この場から逃げるように立ち去りたいと、足を外に向けていたはずの沢村だったが、動かない。いや、動けなかった。その視線はむしろ紬たちの方へと向けられている。すっかり、紬のトレースに見入ってしまっているようだった。
【沢村。……お前の気持ちはわかっていた。辞めようと、俺の前から去ろうとしていることも】
紬は見事に松井の声を、その厳しくも温かい温度をトレースしていた。この場にいる者すべてが、その言葉に釘付けになっている。ただ一人を除いて。それは、当の松井本人だった。
【俺がどれだけお前に期待していたか、それがわからないのか! いつも人の見えないところで雑務をこなし、みんなのために動いてくれていたことを、俺が気づかなかったとでも思っているのか! たしかに、お前は不器用だし失敗も多い。それは認める。だがな、それを踏まえてもありあまる『影の功績』がお前にはあるんだよ!】
紬は一歩踏み込み、切実な思いを訴えかける。松井は静かに目をつむり、自らの内面をえぐり出すようなその言葉を聞いていた。
【自分が不甲斐ないから辞めたい? ふざけるな、もっと全力で俺にぶつかって来いよ! まだ俺たちは、きちんと会話ができていないんだ。お前の気持ち、俺に教えてくれ。俺に足りなかったことがあれば言ってくれ! なぁ沢村! 俺はこれから、この会社をもっとデカくしていく。その時……お前には、俺の右腕になってほしいんだ。お前に期待しているんだ!】
紬は、松井の胸の奥にある熱い気持ちをすべてぶつけていく。事前のヒアリングもない異性の代弁で、ここまで迫真に、魂を揺さぶるように伝えることができるのか。優は紬の背中を見て、自分はまだまだ足元にも及ばないと痛感させられていた。

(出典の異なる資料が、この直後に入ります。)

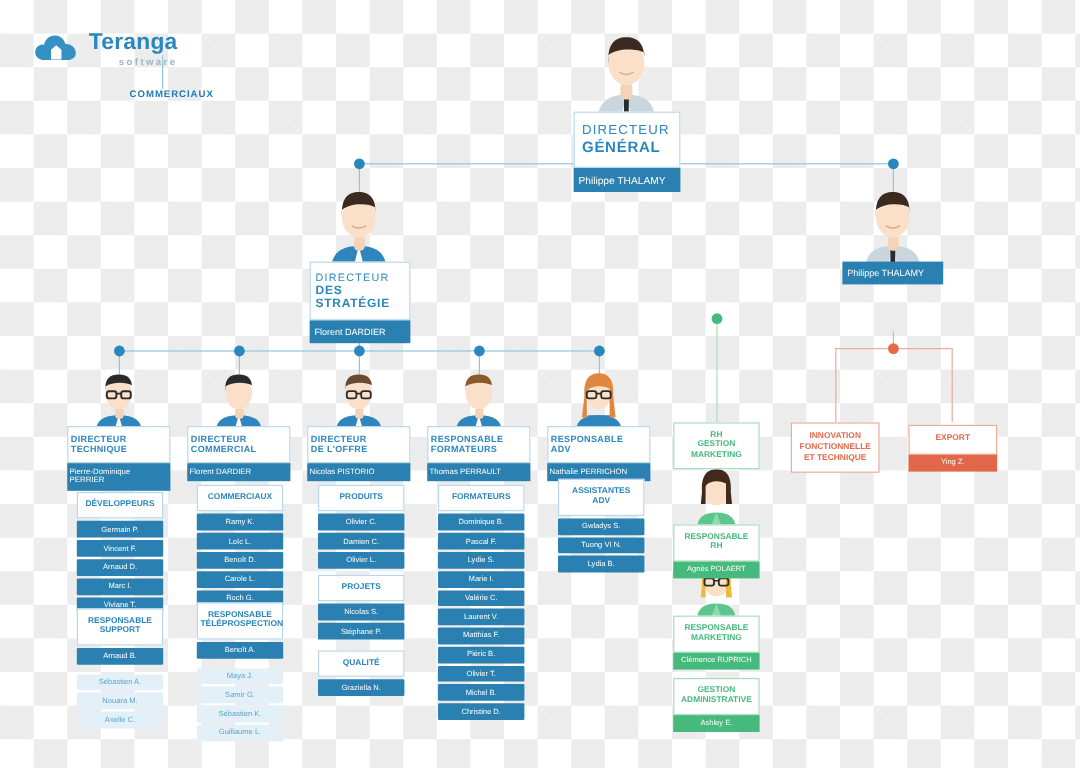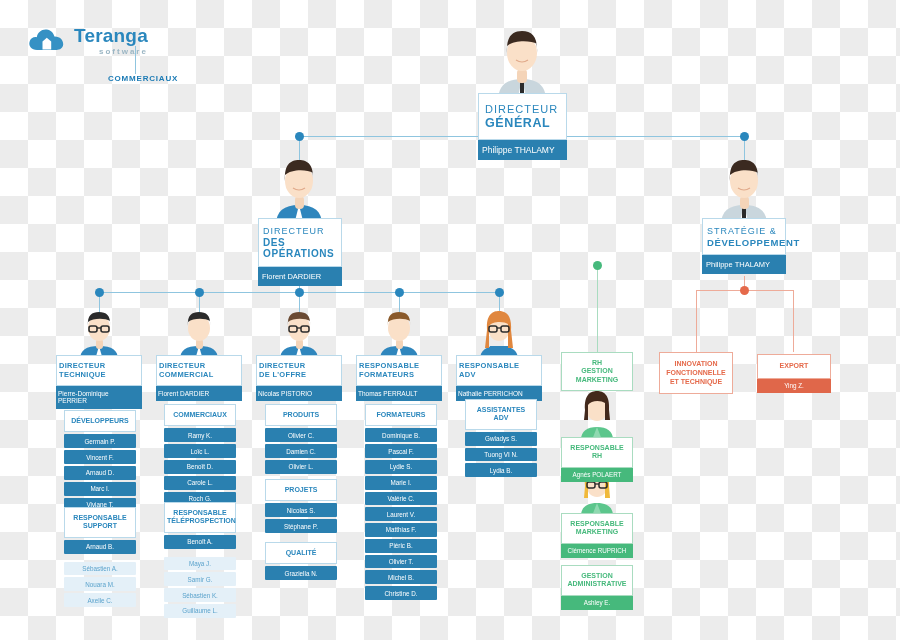--- a/index.html
+++ b/index.html
@@ -261,10 +261,6 @@
   </div>
 
   <div class="card exec" style="left:702px;top:218px;width:84px;">
-    <div class="title" style="font-size:9px;padding:7px 4px 6px;">
-      <span class="l1">STRATÉGIE &amp;</span>
-      <span class="l2" style="font-size:9.5px;">DÉVELOPPEMENT</span>
-    </div>
     <div class="person" style="font-size:7.5px;">Philippe THALAMY</div>
   </div>
 

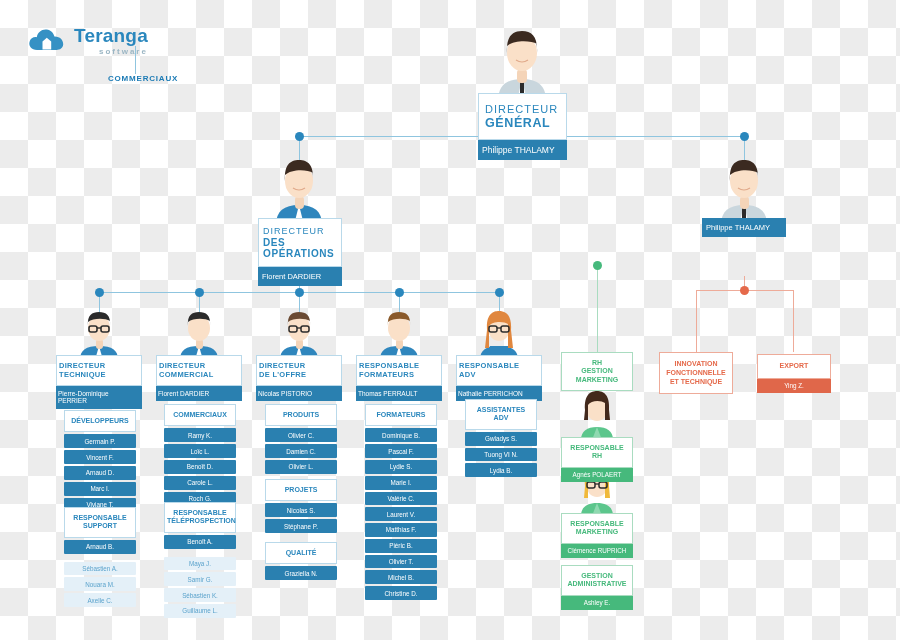--- a/index.html
+++ b/index.html
@@ -255,7 +255,7 @@
   <div class="card exec" style="left:258px;top:218px;width:84px;">
     <div class="title" style="font-size:9px;padding:7px 4px 6px;">
       <span class="l1">DIRECTEUR</span>
-      <span class="l2" style="font-size:10px;">DES OPÉRATIONS</span>
+      <span class="l2" style="font-size:10px;">DES STRATÉGIE</span>
     </div>
     <div class="person" style="font-size:7.5px;">Florent DARDIER</div>
   </div>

黙って聞いていた松井が、そっと手で合図を送った。もう十分だ。そういう事だろう。紬はふっと肩の力を抜き、トレースをやめて短く息を吐いた。
「……ありがとう。一ノ瀬さん」
松井は紬に深く頭を下げて礼を言う。
「沢村……」
そして、うつむいたまま固まっている沢村の方を向き、松井は照れくさそうに笑いながら口を開いた。
「なぁ、沢村。代弁屋ってすごいな。俺が思っていること、すべて言ってくれたよ。俺の本心、全部見通されてな」
沢村は黙ったまま、松井の言葉を聞いている。
「あらためて、俺の口から言うからな。俺がこんな事言うのも柄じゃないが……辞めないでほしい。この会社で……いや、俺の下で、これからも働いてほしい」
代弁ではない、不器用な松井本人の、まっすぐな懇願。その偽りのない言葉に、沢村は顔を伏せ、微かに肩を震わせていた。
言葉を発せない沢村。今、彼は何を思っているのか。泣いているのだろうか。
「優くん。最後に……」
紬が小声で優を促す。優は深く頷く。そして優は沢村に、紬は松井に向き直り、二人は同時に深く頭を下げた。
「私たちの仕事はこれで終わりです。紡いだ言葉が、あなたの人生を少しでも豊かにすることを願っています。それでは失礼いたします」
二人は夕暮れの駐車場を去った。時刻は十八時。まだ空は明るく、この時間になってもまだ夏の爽やかな風が吹いていた。
これ以上、二人に余計な言葉はいらない。あとは言葉ではなく気持ちの問題なんだ。きっとあの二人は、これから大丈夫。そう思ってやまないのは、自分の中にまだ沢村耕平のトレースが抜けきっていないからだろうか。優は振り返らずとも、二人の確かな未来を確信していた。